Siempre está bueno poder ver a Uruguay, sea la selección que sea, del deporte que sea y en cualquier torneo. La celeste tira, y eso no es novedad. La última vez que me había tocado ver a Uruguay en un torneo de esta categoría fue allá por 2003, cuando la cosa no andaba tan bien, pero uno por inercia va y pela las chauchas igual. Y en estos días en que el Sudamericano sub 20 volvió a nuestro país, el bichito de poder mandarse, en este caso hasta Maldonado, volvió a picar. Y así fue. Y Uruguay ganó las dos veces; una de manera agónica y la otra siendo totalmente superior, pero lo más lindo e importante es el idilio de los hinchas con las selecciones nacionales. No es de ahora, siempre fue similar, pero se reforzó desde la llegada de Óscar Washington Tabárez en 2006. Y el Maestro, con la sabiduría de un docente, eligió a Fabián Coito para que ocupara el banco de suplentes de los menores de 20 años, y como si esa continuidad de trabajo fuera mágica y casi mimética, el entrenador de estos chiquilines pareciera ponerse el traje de maestro para hablar, hacer docencia y ejecutar sobre la marcha, sin prisa pero sin pausa. Con el respaldo de una maquinaria de fondo que con el tiempo es cada vez más valiosa y no es ni más ni menos que la palabra “trabajo”.

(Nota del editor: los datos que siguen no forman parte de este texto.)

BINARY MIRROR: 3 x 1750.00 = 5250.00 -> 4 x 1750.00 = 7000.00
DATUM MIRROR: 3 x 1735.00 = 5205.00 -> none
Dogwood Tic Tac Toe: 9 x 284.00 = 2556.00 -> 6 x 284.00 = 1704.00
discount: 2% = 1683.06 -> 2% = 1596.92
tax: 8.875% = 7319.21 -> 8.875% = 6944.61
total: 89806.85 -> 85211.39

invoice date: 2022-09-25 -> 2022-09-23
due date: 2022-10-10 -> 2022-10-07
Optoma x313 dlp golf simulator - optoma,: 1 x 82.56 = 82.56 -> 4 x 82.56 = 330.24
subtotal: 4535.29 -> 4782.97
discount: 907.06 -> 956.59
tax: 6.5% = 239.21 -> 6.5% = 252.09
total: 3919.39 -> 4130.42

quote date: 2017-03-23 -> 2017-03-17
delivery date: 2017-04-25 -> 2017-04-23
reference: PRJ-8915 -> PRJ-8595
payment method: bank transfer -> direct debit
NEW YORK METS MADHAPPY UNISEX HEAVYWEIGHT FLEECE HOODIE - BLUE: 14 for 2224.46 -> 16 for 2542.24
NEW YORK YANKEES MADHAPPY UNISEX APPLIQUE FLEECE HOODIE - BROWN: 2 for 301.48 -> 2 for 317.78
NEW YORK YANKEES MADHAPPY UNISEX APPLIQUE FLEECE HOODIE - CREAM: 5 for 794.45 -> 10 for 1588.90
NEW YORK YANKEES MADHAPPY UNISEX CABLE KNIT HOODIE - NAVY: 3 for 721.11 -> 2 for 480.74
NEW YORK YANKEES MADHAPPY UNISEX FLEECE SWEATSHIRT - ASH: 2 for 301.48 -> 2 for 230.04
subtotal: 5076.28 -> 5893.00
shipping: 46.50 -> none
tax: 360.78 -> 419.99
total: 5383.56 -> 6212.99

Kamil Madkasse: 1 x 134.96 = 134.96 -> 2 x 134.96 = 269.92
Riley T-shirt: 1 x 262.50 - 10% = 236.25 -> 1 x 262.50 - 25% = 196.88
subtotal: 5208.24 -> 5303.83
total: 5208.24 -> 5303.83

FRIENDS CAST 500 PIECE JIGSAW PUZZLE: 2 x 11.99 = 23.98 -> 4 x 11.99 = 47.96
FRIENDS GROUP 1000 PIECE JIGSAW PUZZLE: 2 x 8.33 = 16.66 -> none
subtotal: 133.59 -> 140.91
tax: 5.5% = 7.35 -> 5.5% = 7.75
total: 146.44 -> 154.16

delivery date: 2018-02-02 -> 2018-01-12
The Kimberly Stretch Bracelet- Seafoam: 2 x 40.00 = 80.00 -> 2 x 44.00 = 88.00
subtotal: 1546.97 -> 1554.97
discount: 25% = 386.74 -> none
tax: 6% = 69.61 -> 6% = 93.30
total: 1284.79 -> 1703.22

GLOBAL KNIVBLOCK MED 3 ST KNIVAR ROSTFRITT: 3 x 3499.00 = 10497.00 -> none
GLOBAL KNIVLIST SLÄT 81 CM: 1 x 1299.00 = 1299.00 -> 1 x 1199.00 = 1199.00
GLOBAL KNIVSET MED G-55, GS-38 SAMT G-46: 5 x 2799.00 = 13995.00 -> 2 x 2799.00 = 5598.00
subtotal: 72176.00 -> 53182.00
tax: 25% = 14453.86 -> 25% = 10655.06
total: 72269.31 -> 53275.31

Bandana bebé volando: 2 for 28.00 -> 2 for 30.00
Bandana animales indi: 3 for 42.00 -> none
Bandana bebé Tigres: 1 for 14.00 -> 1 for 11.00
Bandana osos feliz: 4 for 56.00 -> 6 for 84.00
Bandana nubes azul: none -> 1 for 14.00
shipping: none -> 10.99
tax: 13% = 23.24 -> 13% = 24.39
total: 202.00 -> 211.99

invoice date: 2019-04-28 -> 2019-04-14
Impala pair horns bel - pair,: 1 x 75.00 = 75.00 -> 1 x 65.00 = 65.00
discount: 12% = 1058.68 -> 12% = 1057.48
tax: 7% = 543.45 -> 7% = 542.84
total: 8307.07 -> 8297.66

El marco en el campus de Maldonado estaba tremendo, la gente goza con estos torneos y está bien que así sea. Los buenos desempeños motivan, la cercanía y el verse reflejado en esos chiquilines emociona. Y ellos lo sienten con la llegada de sus amigos y familiares desde todos los pueblos del país. El viaje, precioso. La experiencia de tener cerca a los ídolos de muchos, buenísima. Y las sensaciones son miles. Ponerse esa camiseta es ser campeón sin vuelta olímpica. Y ellos lo saben.